# Requirement
Once the pictures are set aside, transcribe each line of the data exactly.

# Listed entries
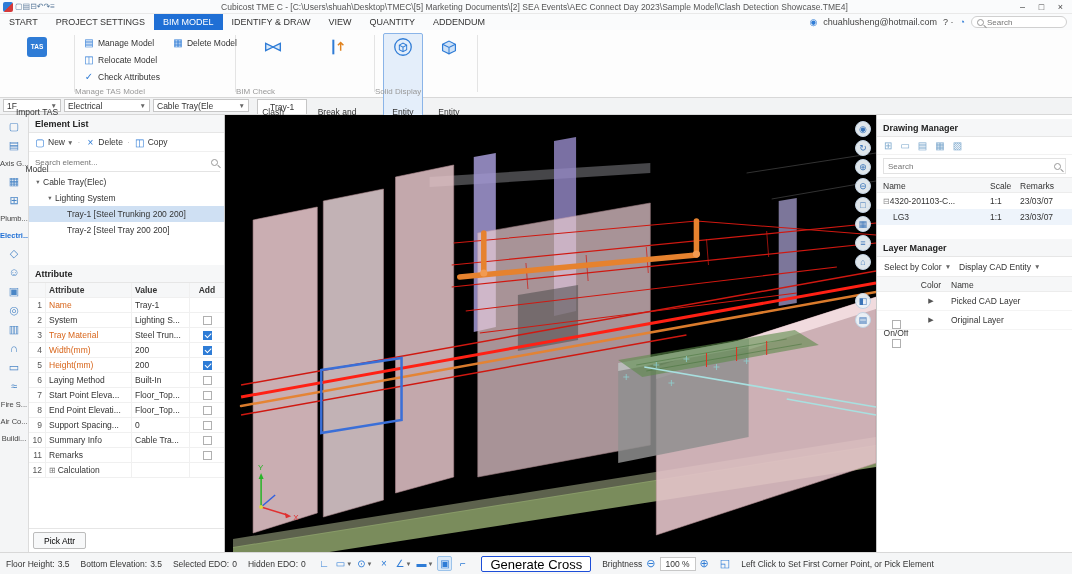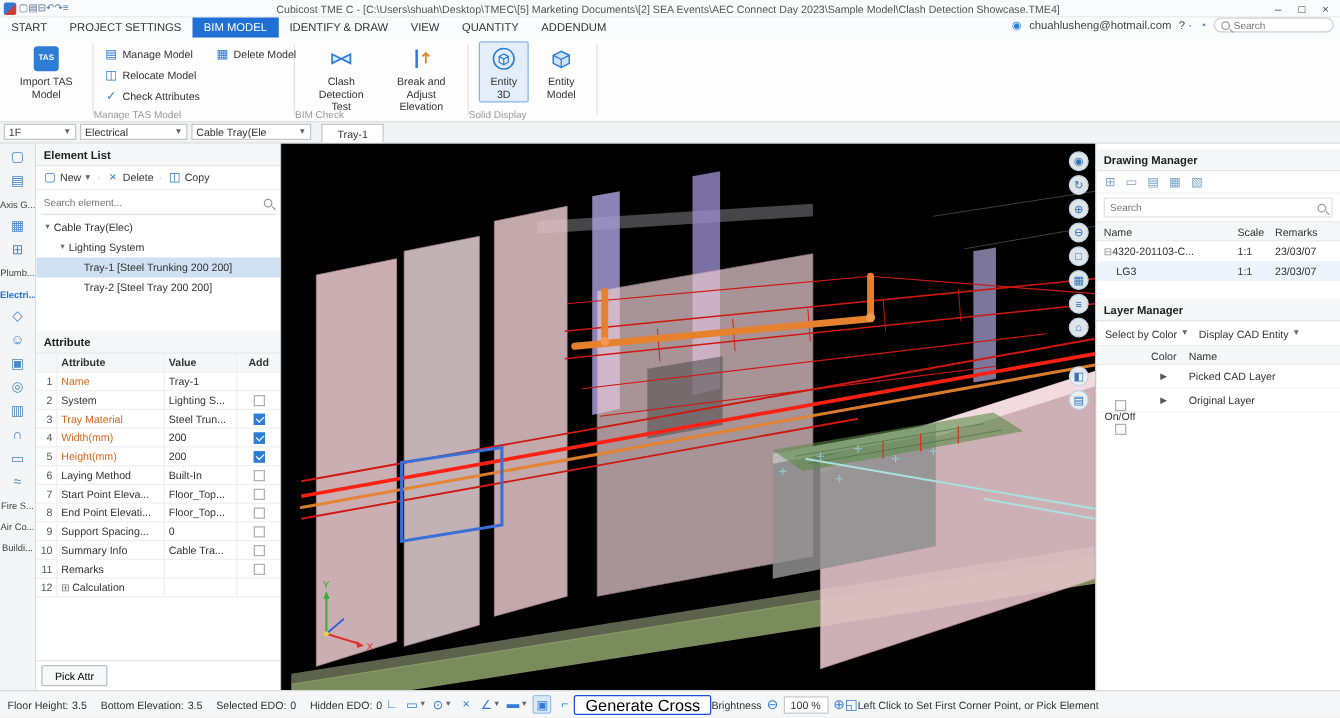--- a/index.html
+++ b/index.html
@@ -14,7 +14,7 @@
   .win-ic { width:17px; text-align:center; font-size:9px; color:#444; }
 
   
-  .tabbar { height:16px; display:flex; align-items:flex-start; background:#fafbfc; }
+  .tabbar { height:16px; display:flex; align-items:center; background:#fafbfc; }
   #ribbon-tabs { display:flex; }
   .rtab { padding:0 9px; font-size:9px; line-height:16px; color:#333; white-space:nowrap; }
   .rtab.active { background:#1f6fd5; color:#fff; }

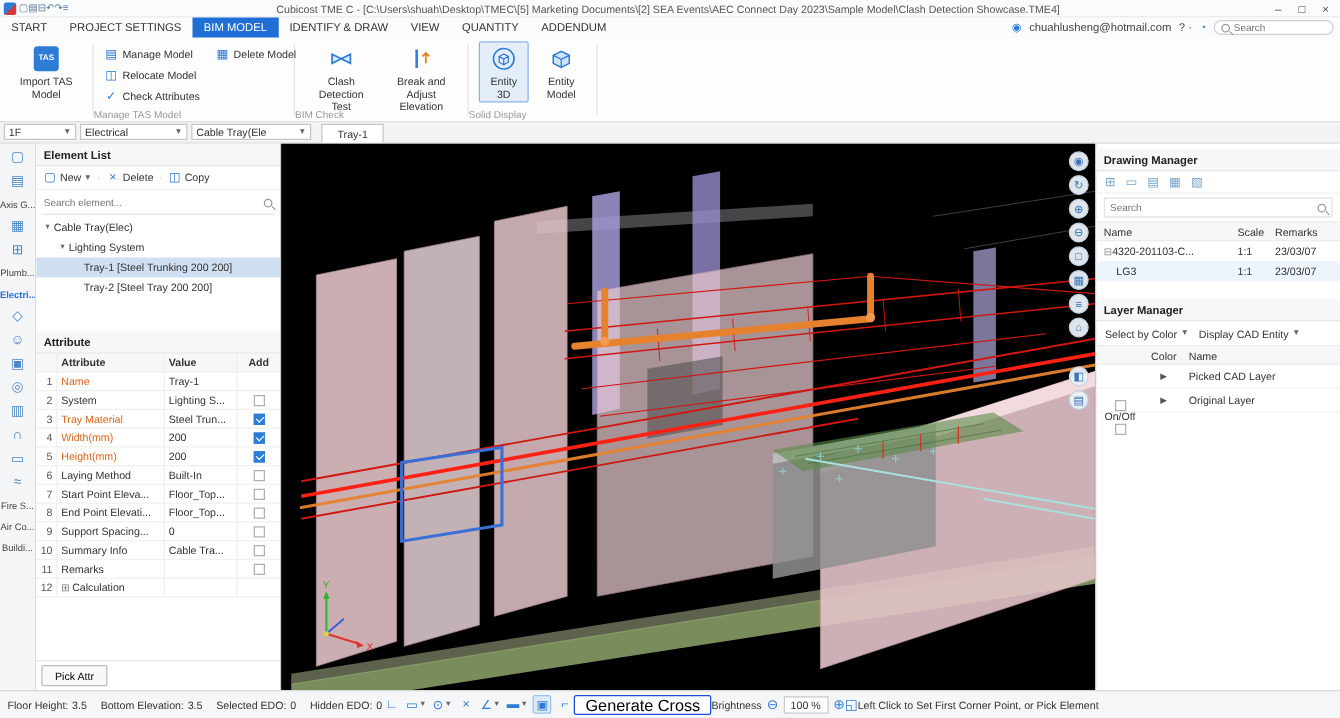--- a/index.html
+++ b/index.html
@@ -30,7 +30,7 @@
   .rgroup { position:relative; padding:3px 8px 13px; display:flex; gap:6px; align-items:flex-start; }
   .group-label { position:absolute; left:0; right:0; bottom:1px; text-align:left; font-size:8px; color:#999; }
   .vsep { width:1px; background:#e4e4e4; margin:5px 0; }
-  .big-btn { width:58px; display:flex; flex-direction:column; align-items:center; font-size:8.5px; color:#333; text-align:center; line-height:1.2; padding:1px 0; border:1px solid transparent; border-radius:2px; cursor:default; }
+  .big-btn { width:58px; display:flex; flex-direction:column; align-items:center; font-size:8.5px; color:#333; text-align:center; line-height:1.2; padding:1px 0; border:1px solid transparent; border-radius:2px; cursor:default;gap:47px; }
   .big-btn.active { background:#e4eefa; border-color:#8ab4e8; }
   .bicon { width:22px; height:22px; margin:1px 0 2px; }
   .tas-ic { width:20px; height:20px; border-radius:3px; background:#2f7cd6; color:#fff; font-size:6.5px; font-weight:bold; display:flex; align-items:center; justify-content:center; margin:2px 0 3px; }

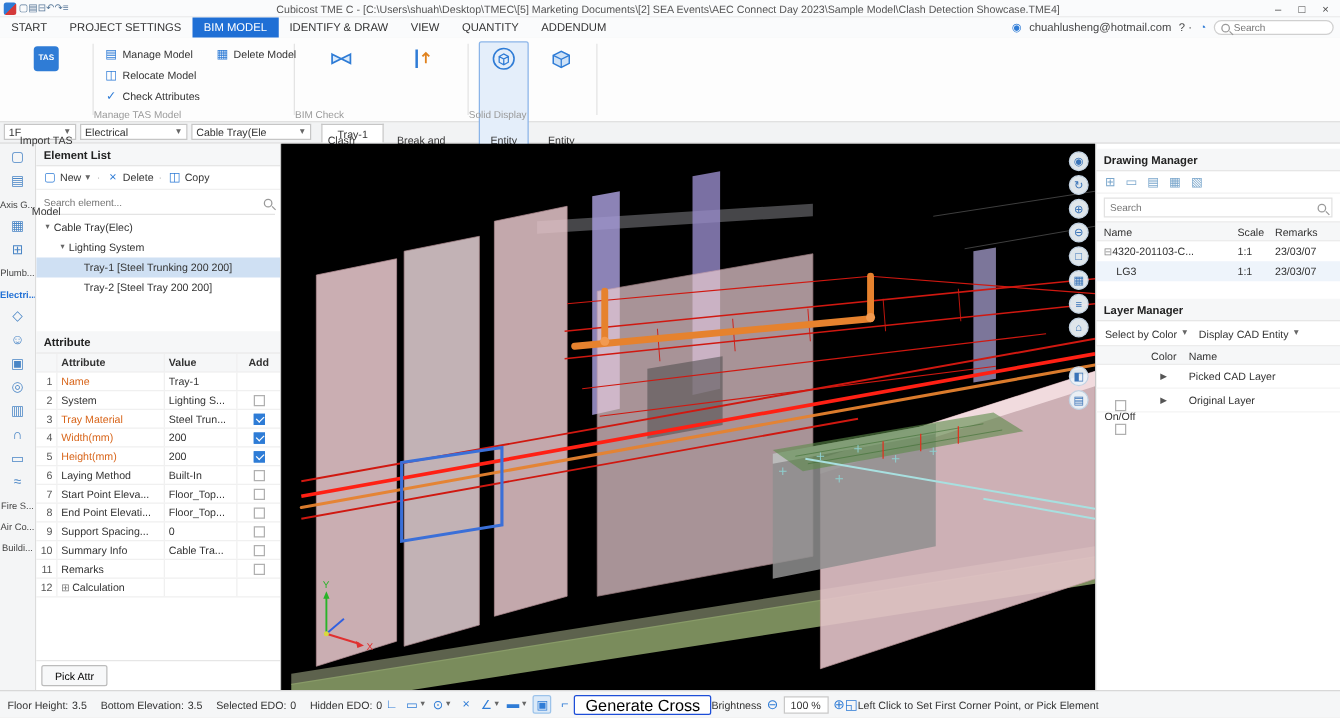--- a/index.html
+++ b/index.html
@@ -109,7 +109,7 @@
   .lm-row .tri { color:#555; font-size:7px; }
 
   
-  .statusbar { height:22px; display:flex; align-items:center; background:#f5f6f7; border-top:1px solid #d8d8d8; padding:0 6px; font-size:8.5px; color:#333; white-space:nowrap; }
+  .statusbar { height:22px; display:flex; align-items:center; background:#f5f6f7; border-top:1px solid #d8d8d8; padding:0 6px; gap:11px; font-size:8.5px; color:#333; white-space:nowrap; }
   .sb-item { display:flex; gap:3px; }
   .sb-tools { display:flex; gap:3px; align-items:center; }
   .sb-t { height:15px; min-width:15px; display:flex; align-items:center; justify-content:center; color:#2f7cd6; font-size:10px; padding:0 1px; border-radius:2px; }

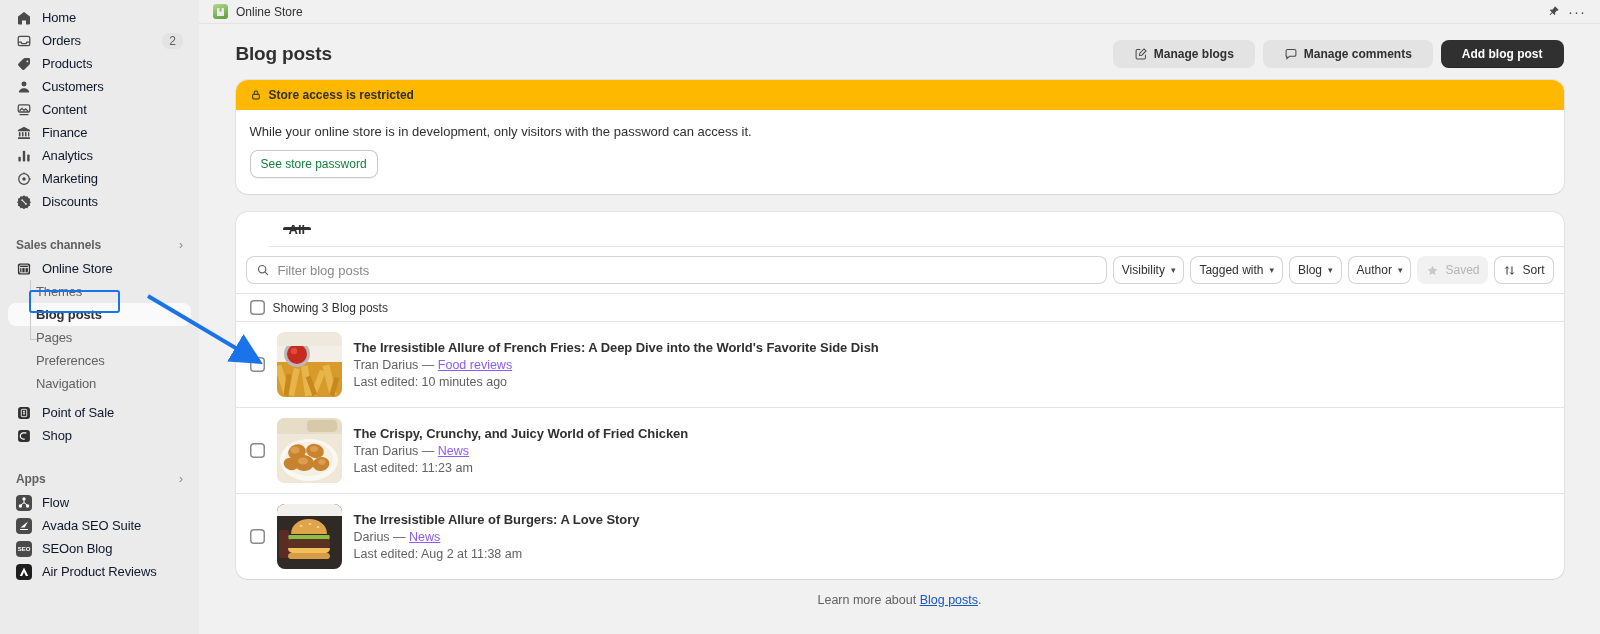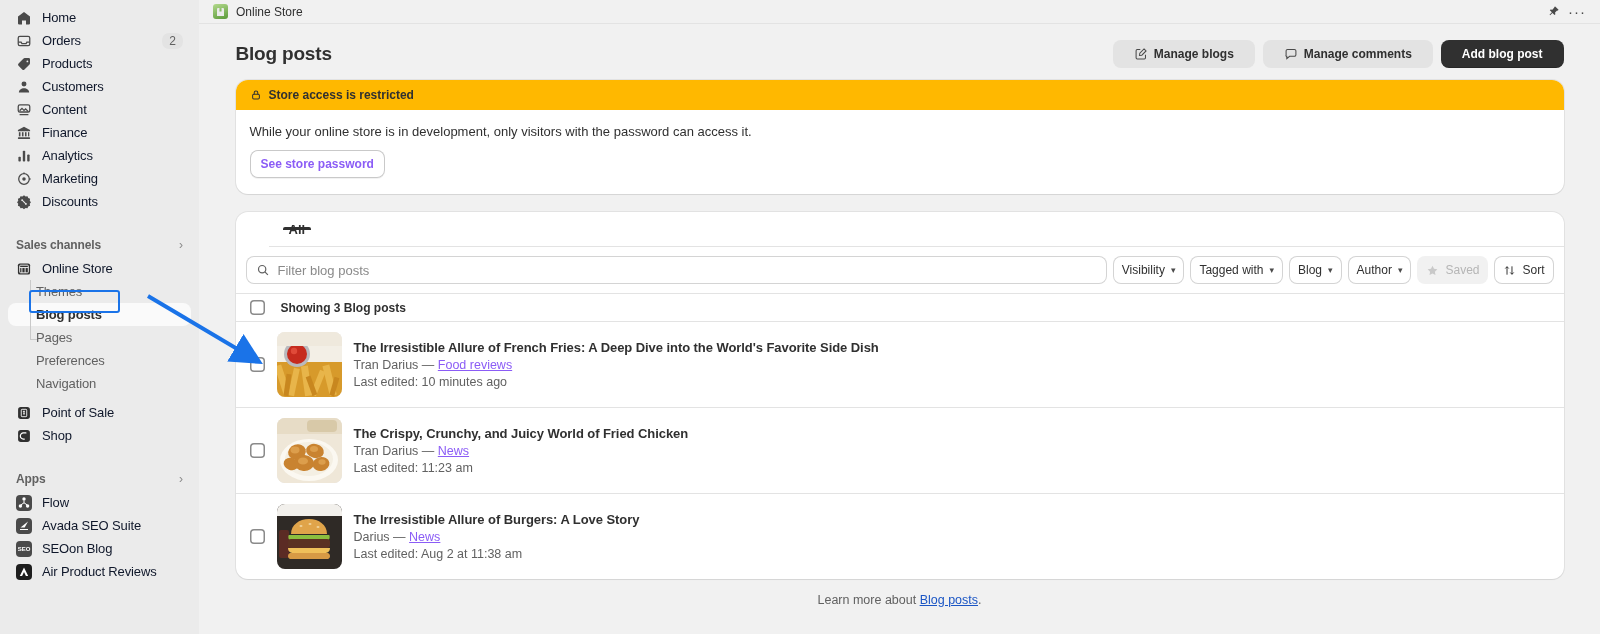--- a/index.html
+++ b/index.html
@@ -136,9 +136,9 @@
   .banner-text { font-size: 13px; color: #303030; margin-bottom: 11px; }
   .btn-outline {
     display: inline-flex; align-items: center; height: 28px; padding: 0 11px;
-    border-radius: 8px; background: #fff; color: #8b5cf6;
+    border-radius: 8px; background: #fff; color: #15803d;
     box-shadow: inset 0 0 0 1px #c9c9c9, 0 1px 0 rgba(0,0,0,.05);
-    font-size: 12px; font-weight: 700; cursor: pointer;
+    font-size: 12px; font-weight: 400; cursor: pointer;
     font-family: "Liberation Sans", sans-serif; border: none;
   }
 

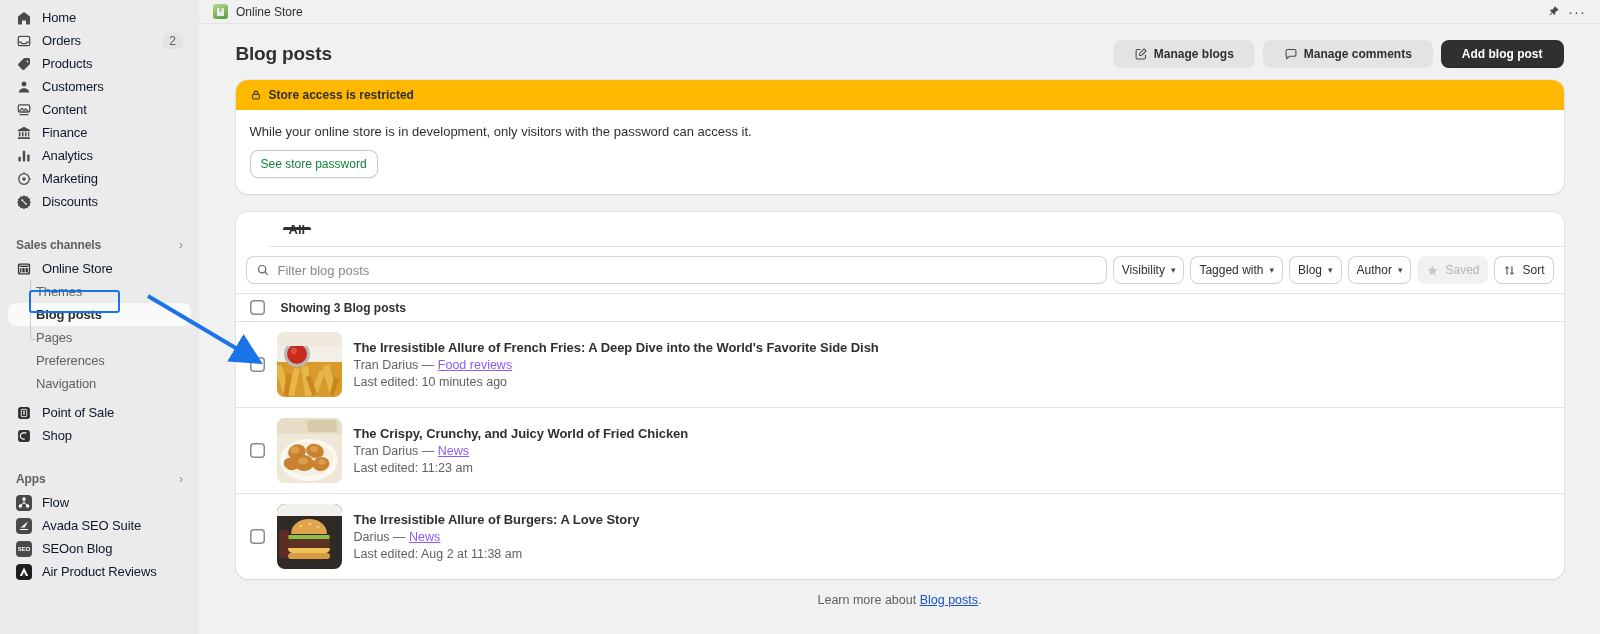--- a/index.html
+++ b/index.html
@@ -183,10 +183,10 @@
   .chip.saved { background: #f1f1f1; box-shadow: none; color: #b5b5b5; }
 
   .list-head {
-    display: flex; align-items: center; gap: 16px;
+    display: flex; align-items: center; gap: 8px;
     height: 28px; padding: 0 14px;
     border-top: 1px solid #e3e3e3;
-    font-size: 12px; color: #303030; font-weight: bold;
+    font-size: 12px; color: #303030;
   }
   .cb {
     width: 15px; height: 15px; border-radius: 4px; flex: 0 0 15px;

# Solution for this problem
--- a/index.html
+++ b/index.html
@@ -14,7 +14,7 @@
   .win-ic { width:17px; text-align:center; font-size:9px; color:#444; }
 
   
-  .tabbar { height:16px; display:flex; align-items:flex-start; background:#fafbfc; }
+  .tabbar { height:16px; display:flex; align-items:center; background:#fafbfc; }
   #ribbon-tabs { display:flex; }
   .rtab { padding:0 9px; font-size:9px; line-height:16px; color:#333; white-space:nowrap; }
   .rtab.active { background:#1f6fd5; color:#fff; }

--- a/index.html
+++ b/index.html
@@ -30,7 +30,7 @@
   .rgroup { position:relative; padding:3px 8px 13px; display:flex; gap:6px; align-items:flex-start; }
   .group-label { position:absolute; left:0; right:0; bottom:1px; text-align:left; font-size:8px; color:#999; }
   .vsep { width:1px; background:#e4e4e4; margin:5px 0; }
-  .big-btn { width:58px; display:flex; flex-direction:column; align-items:center; font-size:8.5px; color:#333; text-align:center; line-height:1.2; padding:1px 0; border:1px solid transparent; border-radius:2px; cursor:default; }
+  .big-btn { width:58px; display:flex; flex-direction:column; align-items:center; font-size:8.5px; color:#333; text-align:center; line-height:1.2; padding:1px 0; border:1px solid transparent; border-radius:2px; cursor:default;gap:47px; }
   .big-btn.active { background:#e4eefa; border-color:#8ab4e8; }
   .bicon { width:22px; height:22px; margin:1px 0 2px; }
   .tas-ic { width:20px; height:20px; border-radius:3px; background:#2f7cd6; color:#fff; font-size:6.5px; font-weight:bold; display:flex; align-items:center; justify-content:center; margin:2px 0 3px; }

--- a/index.html
+++ b/index.html
@@ -109,7 +109,7 @@
   .lm-row .tri { color:#555; font-size:7px; }
 
   
-  .statusbar { height:22px; display:flex; align-items:center; background:#f5f6f7; border-top:1px solid #d8d8d8; padding:0 6px; font-size:8.5px; color:#333; white-space:nowrap; }
+  .statusbar { height:22px; display:flex; align-items:center; background:#f5f6f7; border-top:1px solid #d8d8d8; padding:0 6px; gap:11px; font-size:8.5px; color:#333; white-space:nowrap; }
   .sb-item { display:flex; gap:3px; }
   .sb-tools { display:flex; gap:3px; align-items:center; }
   .sb-t { height:15px; min-width:15px; display:flex; align-items:center; justify-content:center; color:#2f7cd6; font-size:10px; padding:0 1px; border-radius:2px; }

--- a/index.html
+++ b/index.html
@@ -136,9 +136,9 @@
   .banner-text { font-size: 13px; color: #303030; margin-bottom: 11px; }
   .btn-outline {
     display: inline-flex; align-items: center; height: 28px; padding: 0 11px;
-    border-radius: 8px; background: #fff; color: #8b5cf6;
+    border-radius: 8px; background: #fff; color: #15803d;
     box-shadow: inset 0 0 0 1px #c9c9c9, 0 1px 0 rgba(0,0,0,.05);
-    font-size: 12px; font-weight: 700; cursor: pointer;
+    font-size: 12px; font-weight: 400; cursor: pointer;
     font-family: "Liberation Sans", sans-serif; border: none;
   }
 

--- a/index.html
+++ b/index.html
@@ -183,10 +183,10 @@
   .chip.saved { background: #f1f1f1; box-shadow: none; color: #b5b5b5; }
 
   .list-head {
-    display: flex; align-items: center; gap: 16px;
+    display: flex; align-items: center; gap: 8px;
     height: 28px; padding: 0 14px;
     border-top: 1px solid #e3e3e3;
-    font-size: 12px; color: #303030; font-weight: bold;
+    font-size: 12px; color: #303030;
   }
   .cb {
     width: 15px; height: 15px; border-radius: 4px; flex: 0 0 15px;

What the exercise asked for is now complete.